ACTION ITEM: Copy nothing but the text: repeat each entry exactly and drop the images.

EXERCISE INPUT:
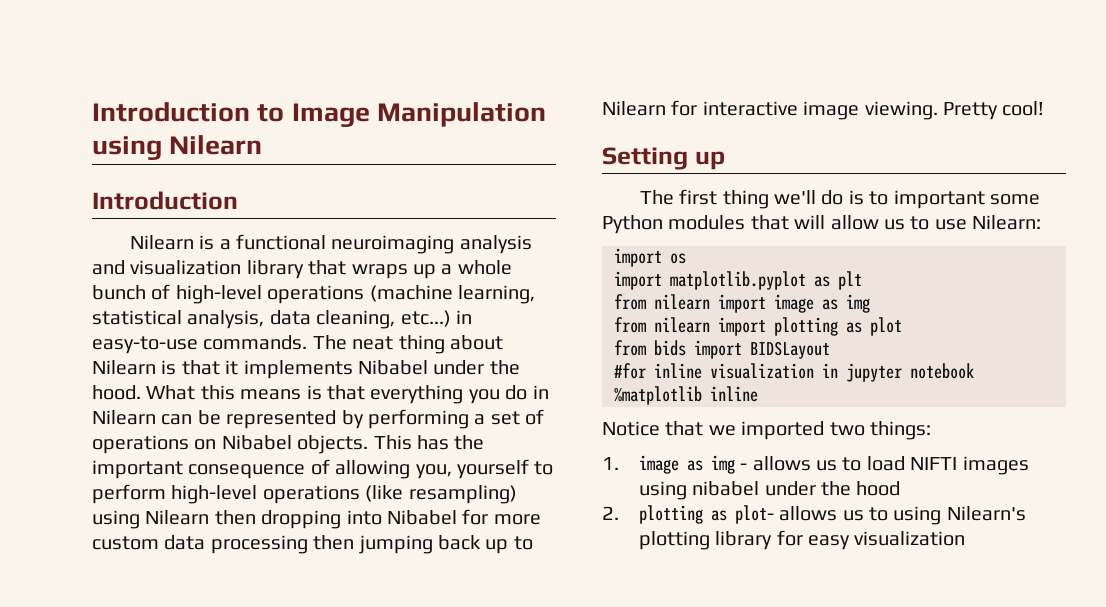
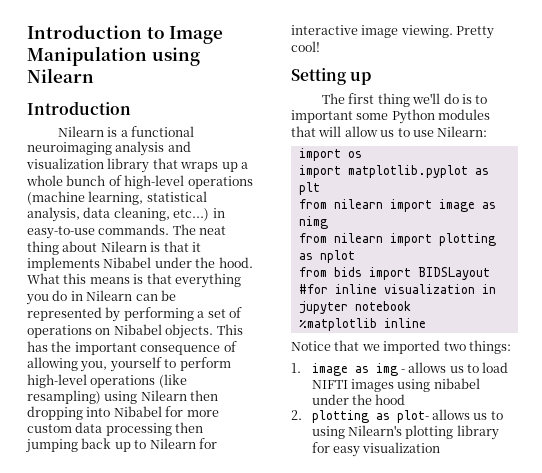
[846,294,870,313] img -> [298,216,328,229] nimg
[870,317,902,336] plot -> [319,250,355,263] nplot

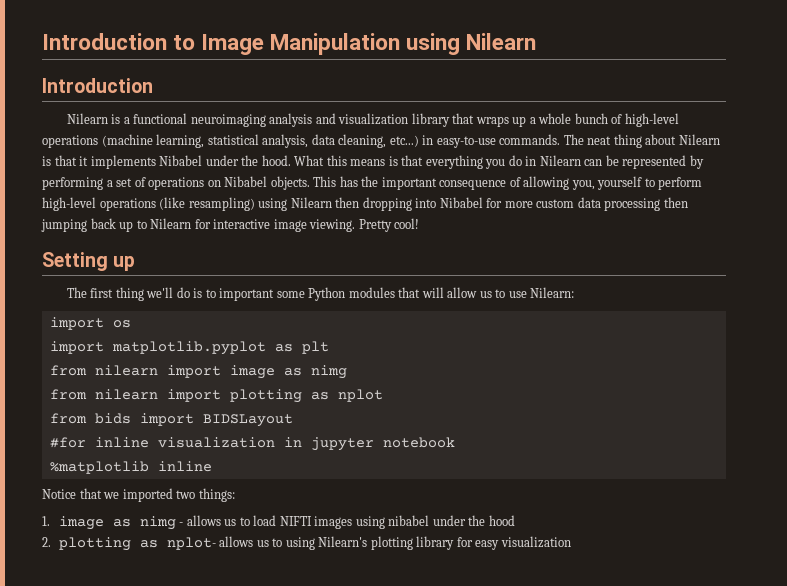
[375,363,398,376] img -> [139,516,176,530] nimg
[396,410,429,423] plot- -> [166,537,216,550] nplot-

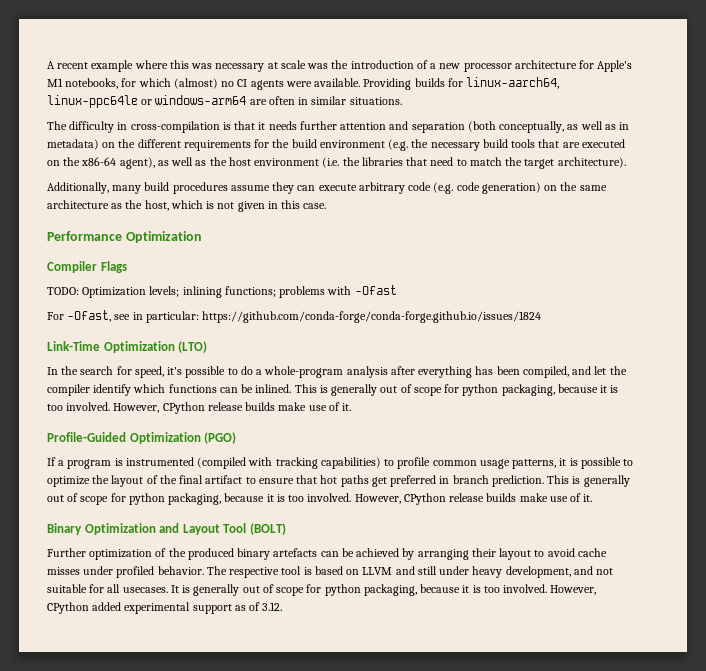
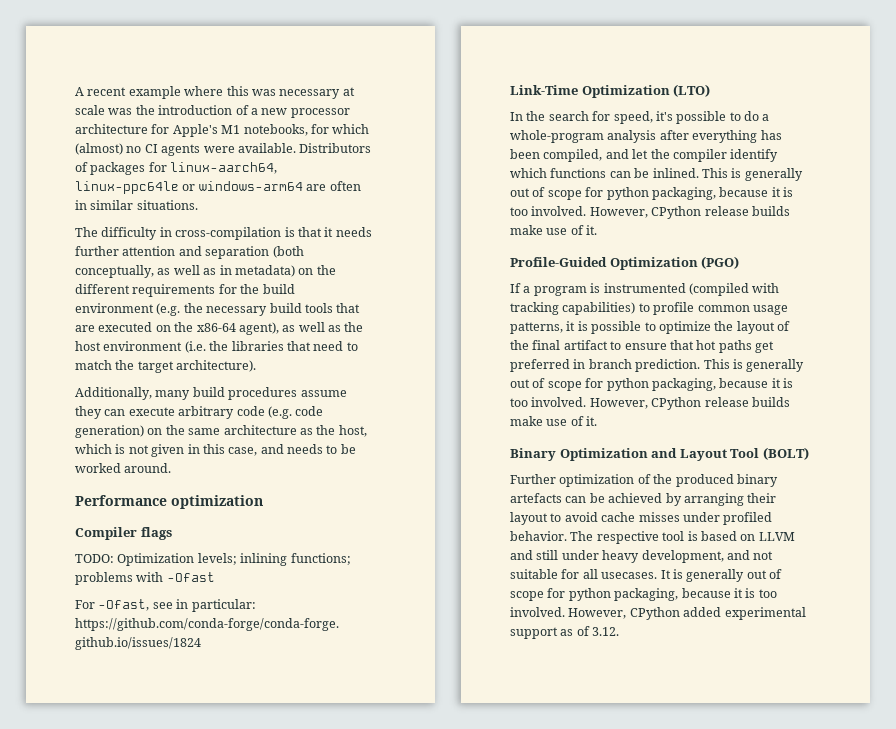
[363,78,445,90] Providing builds -> [299,143,372,153] [75,162,146,175] Distributors of packages
[303,203,327,209] case. -> [228,444,356,456] [75,463,172,473] case, and needs to be worked around.
[125,231,202,243] Optimization -> [171,495,263,509] optimization
[100,261,127,273] Flags -> [140,527,172,540] flags

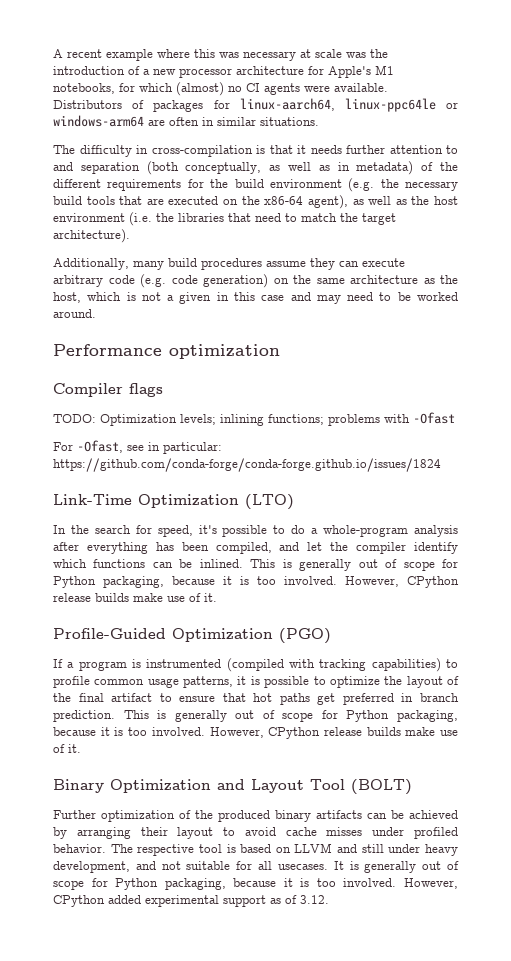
(176, 251) none -> [446,145,458,154] to
[298,268,314,275] on -> [421,162,434,171] of
(149, 449) none -> [167,295,175,301] a
[228,444,323,456] case, and needs -> [261,292,374,304] case and may need
[606,187,649,200] python -> [53,576,96,588] Python
[606,378,649,391] python -> [346,710,390,722] Python
[510,493,562,503] artefacts -> [316,810,362,819] artifacts
[568,588,611,601] python -> [115,878,159,890] Python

OUTPUT OF THE TASK:
[846,294,870,313] img -> [298,216,328,229] nimg
[870,317,902,336] plot -> [319,250,355,263] nplot

[375,363,398,376] img -> [139,516,176,530] nimg
[396,410,429,423] plot- -> [166,537,216,550] nplot-

[363,78,445,90] Providing builds -> [299,143,372,153] [75,162,146,175] Distributors of packages
[303,203,327,209] case. -> [228,444,356,456] [75,463,172,473] case, and needs to be worked around.
[125,231,202,243] Optimization -> [171,495,263,509] optimization
[100,261,127,273] Flags -> [140,527,172,540] flags

(176, 251) none -> [446,145,458,154] to
[298,268,314,275] on -> [421,162,434,171] of
(149, 449) none -> [167,295,175,301] a
[228,444,323,456] case, and needs -> [261,292,374,304] case and may need
[606,187,649,200] python -> [53,576,96,588] Python
[606,378,649,391] python -> [346,710,390,722] Python
[510,493,562,503] artefacts -> [316,810,362,819] artifacts
[568,588,611,601] python -> [115,878,159,890] Python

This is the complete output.